Nonprofits are taking care of the sick and needy, developing treatments, educating students, and performing countless other essential functions during COVID-19. Yet just as demand for nonprofit services has skyrocketed, so have operating costs—necessitated by the challenges and realities of operating during a global pandemic. For many nonprofits, funding streams have all but dried up as budget cuts and other “belt-tightening” measures have proven insufficient, and the risk of insolvency mounts.
To address this issue, the federal government recently announced the enactment of new borrowing programs to assist nonprofits with few other options. The Nonprofit Organization New Loan Facility (NONLF) and Nonprofit Organization Expanded Loan Facility (NOELF) are available to a broad range of nonprofit borrowers, including hospitals, senior care and housing communities, museums, animal rights organizations, performing arts organizations, educational institutions, and social service organizations.
LATEST UPDATE: On October 30, The Federal Reserve Bank of Boston (FRB) published updated FAQs to lower the minimum loan size for the NONLF from $250,000 to $100,000, change the fee structure for loans with a principal amount of less than $250,000, and enable lenders and borrowers to exclude certain Paycheck Protection Program (PPP) loans from the calculation of “outstanding debt.”
For a deeper-dive analysis on the Main Street program, read our White Paper on the MSLP.
As a general matter, loan terms under both the NONLF and NOELF—including the interest rate, principal and interest payment deferral, and five-year term—are the same as for Main Street loans for for-profit businesses.
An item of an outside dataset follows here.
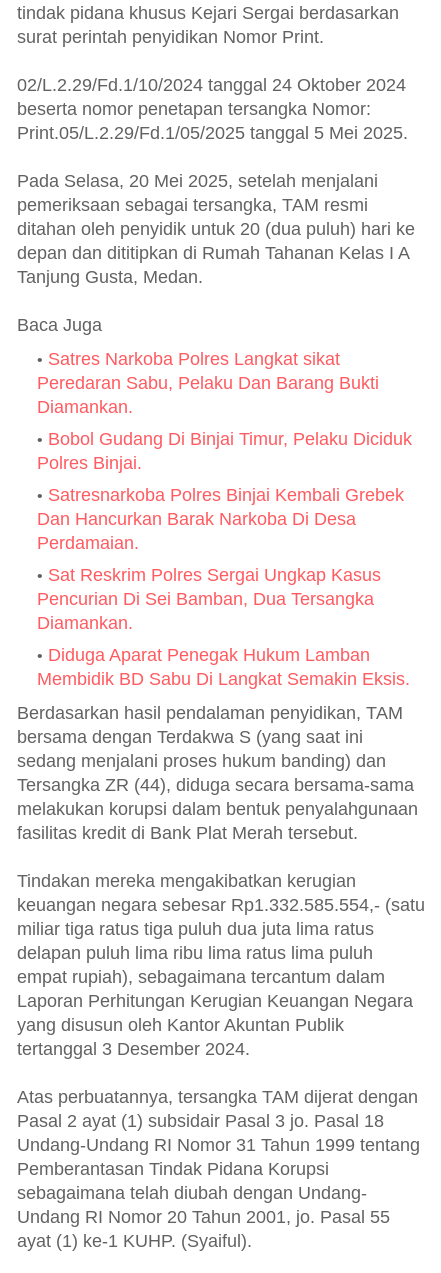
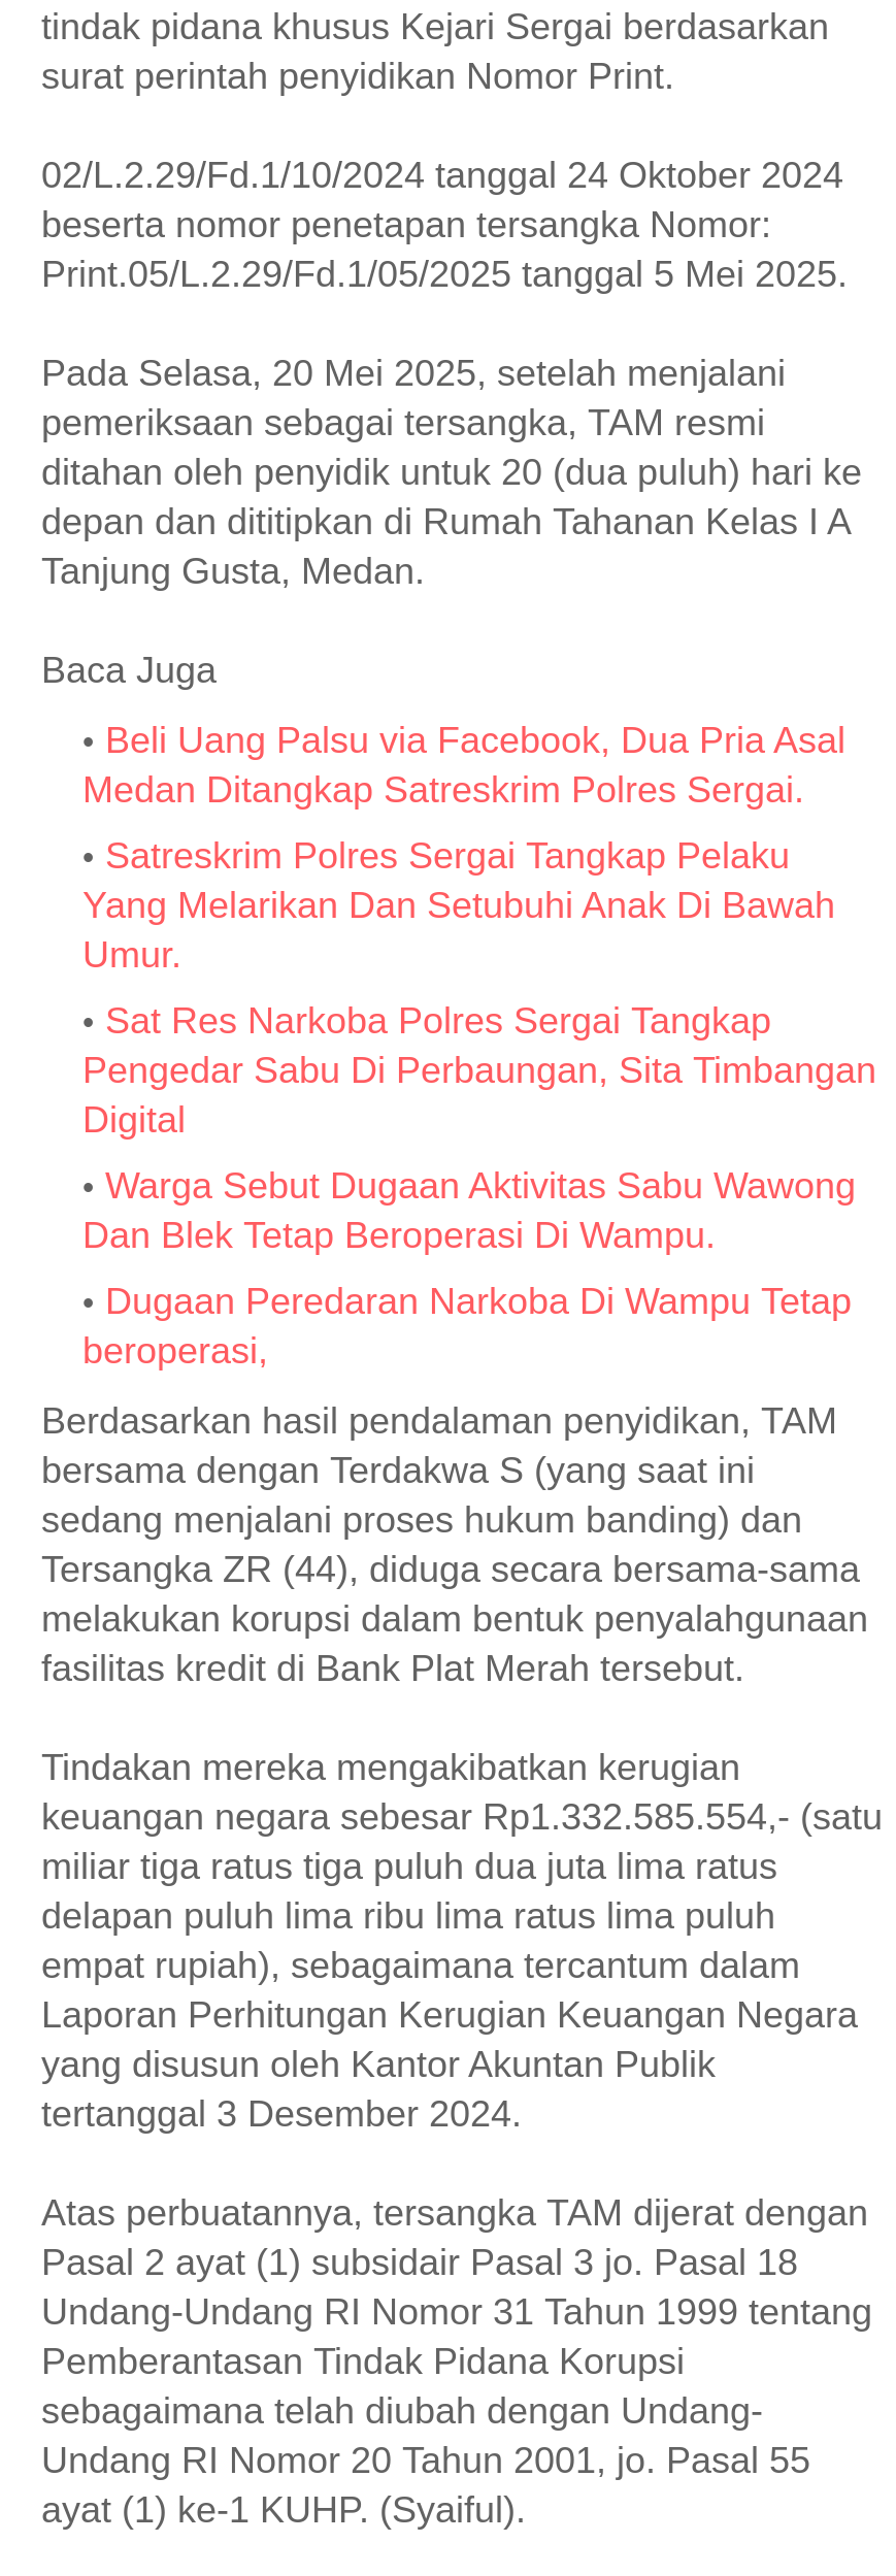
[37,349,379,417] Satres Narkoba Polres Langkat sikat | Peredaran Sabu, Pelaku Dan Barang Bukti | Diamankan. -> [82,719,845,810] Beli Uang Palsu via Facebook, Dua Pria Asal | Medan Ditangkap Satreskrim Polres Sergai.
[37,429,412,473] Bobol Gudang Di Binjai Timur, Pelaku Diciduk | Polres Binjai. -> [82,835,835,975] Satreskrim Polres Sergai Tangkap Pelaku | Yang Melarikan Dan Setubuhi Anak Di Bawah | Umur.
[37,485,404,553] Satresnarkoba Polres Binjai Kembali Grebek | Dan Hancurkan Barak Narkoba Di Desa | Perdamaian. -> [82,1000,876,1140] Sat Res Narkoba Polres Sergai Tangkap | Pengedar Sabu Di Perbaungan, Sita Timbangan | Digital
[37,565,381,633] Sat Reskrim Polres Sergai Ungkap Kasus | Pencurian Di Sei Bamban, Dua Tersangka | Diamankan. -> [82,1165,856,1255] Warga Sebut Dugaan Aktivitas Sabu Wawong | Dan Blek Tetap Beroperasi Di Wampu.
[37,645,410,689] Diduga Aparat Penegak Hukum Lamban | Membidik BD Sabu Di Langkat Semakin Eksis. -> [82,1280,852,1371] Dugaan Peredaran Narkoba Di Wampu Tetap | beroperasi,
Similar to the for-profit facilities, for the new nonprofit facilities under the Main Street Lending Program (Nonprofit Main Street Program), the FRB will purchase 95% of the loans from commercial lenders through a special purpose vehicle (SPV), and the loans must be made by a participating bank willing to keep 5% on its own books until the earlier of maturity or until the Nonprofit Main Street Program sells all of its 95% participation.
The sale of a participation interest in NONLF or NOELF loans will be structured to be a true sale and must be completed expeditiously after the loan’s origination or upsizing, as applicable.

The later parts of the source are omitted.